Den für Ende November angekündigten und geplanten Brutalo-Fight zwischen den beiden verfeindeten Rappern «Booba» und «Kaaris» in der St. Jakobshalle wird es nicht geben. Wie das für die St. Jakobshalle verantwortliche Basler Erziehungsdepartement (ED) am Freitagnachmittag bekannt gibt, sei man wegen «Irreführungen» und «Täuschung» vom Vertrag zurückgetreten.

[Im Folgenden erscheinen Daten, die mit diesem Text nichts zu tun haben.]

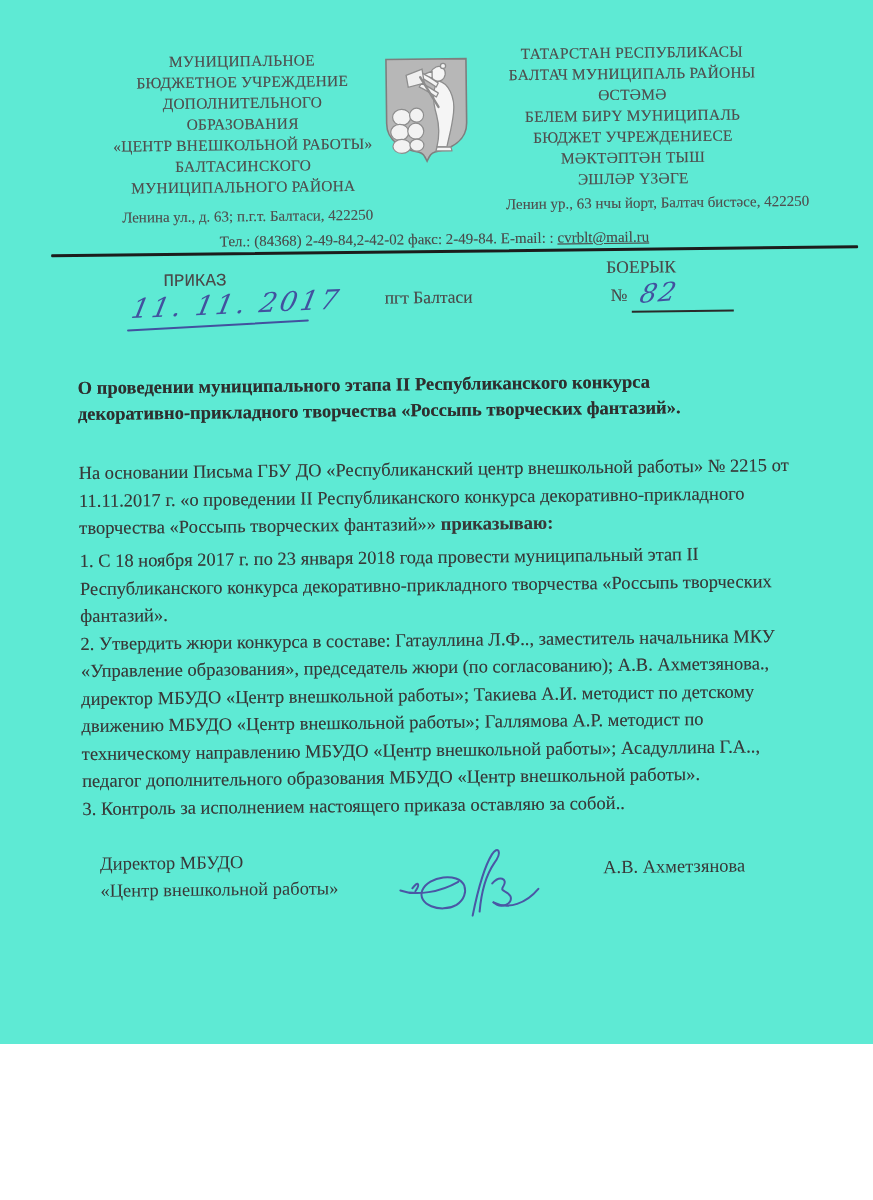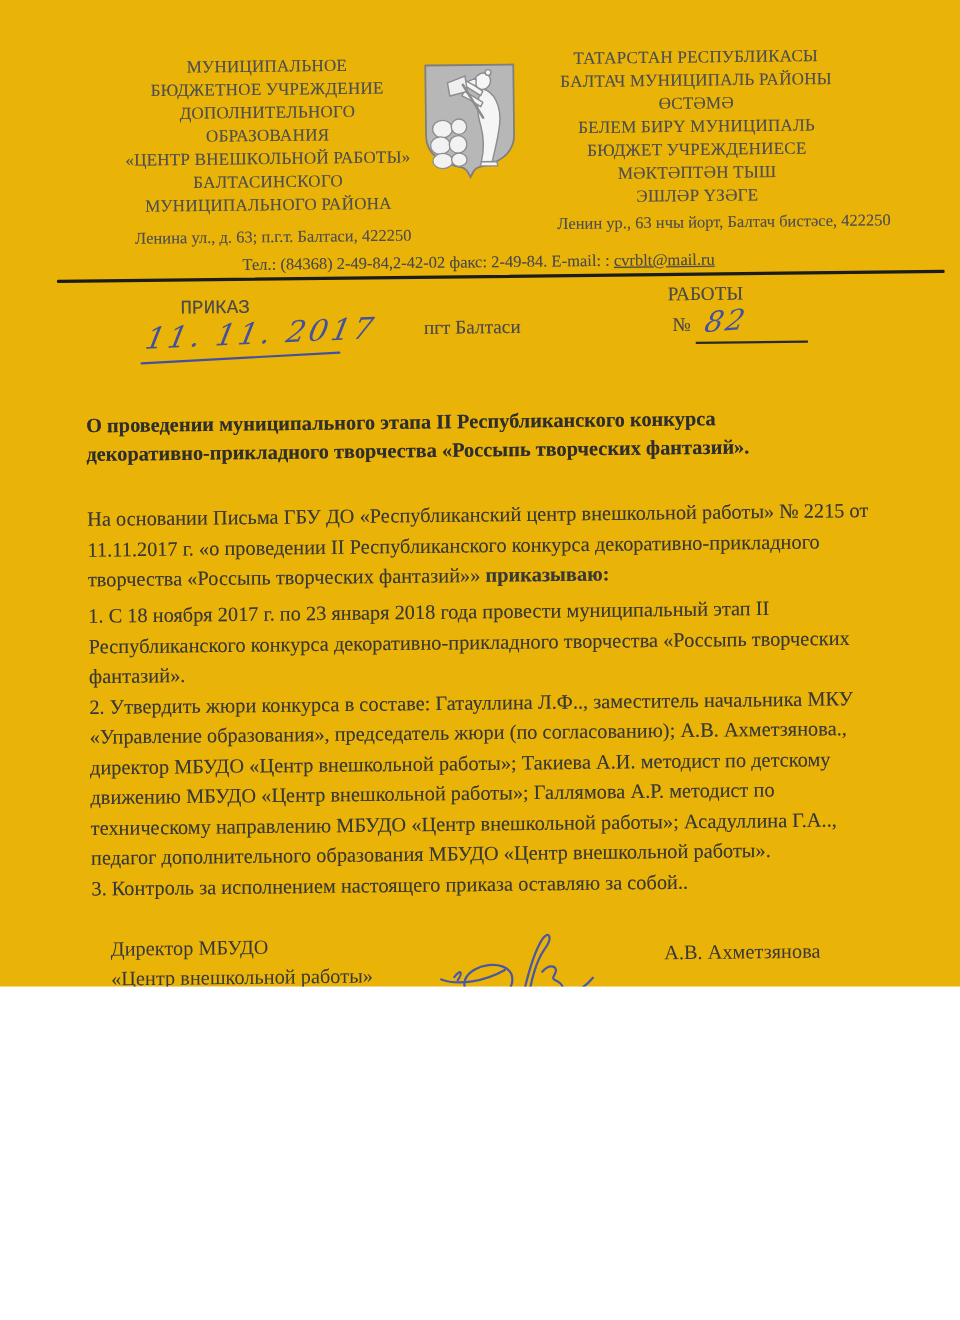"МУНИЦИПАЛЬНОЕ" .page { background: #eab308 -> #5eead4; height: 897px -> 1044px }
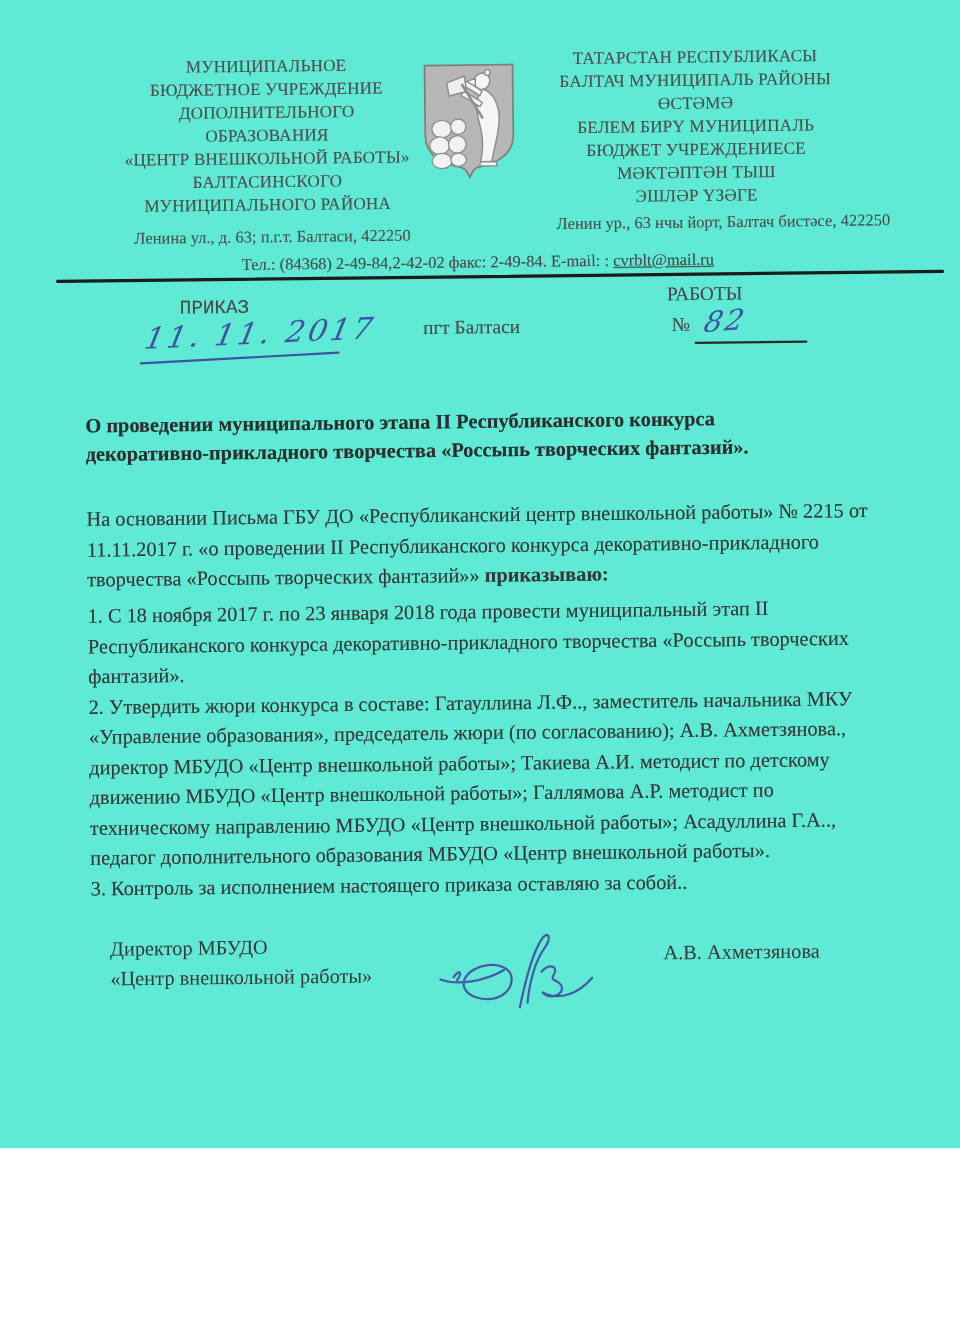"РАБОТЫ" div.label { text: РАБОТЫ -> БОЕРЫК }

Dieser Entscheid sei nach Gesprächen mit der Polizei Basel-Landschaft und der Kantonspolizei Basel-Stadt zustande gekommen, schreibt das ED in einem Communiqué. Der Veranstalter sei inzwischen persönlich informiert worden.
«Die Analyse des Erziehungsdepartements ergab, dass der Veranstalter den MMA-Wettkampf zuerst in Genf plante, wo er jedoch wegen des Kampfes der beiden gewaltbereiten Rapper Booba und Kaaris und deren Fans auf Widerstand bei Politikern, Behörden und Medien stiess».
Bei den Vertragsverhandlungen in Basel sei das Zusammentreffen der beiden Rapper «verschwiegen» worden.
Nach der Analyse der Sicherheitslage mit den Polizeiorganen aus beiden Basel sei für das Erziehungsdepartement als Eigentümer der St. Jakobshalle klar, «dass die Veranstaltung nicht durchgeführt werden kann». (red.)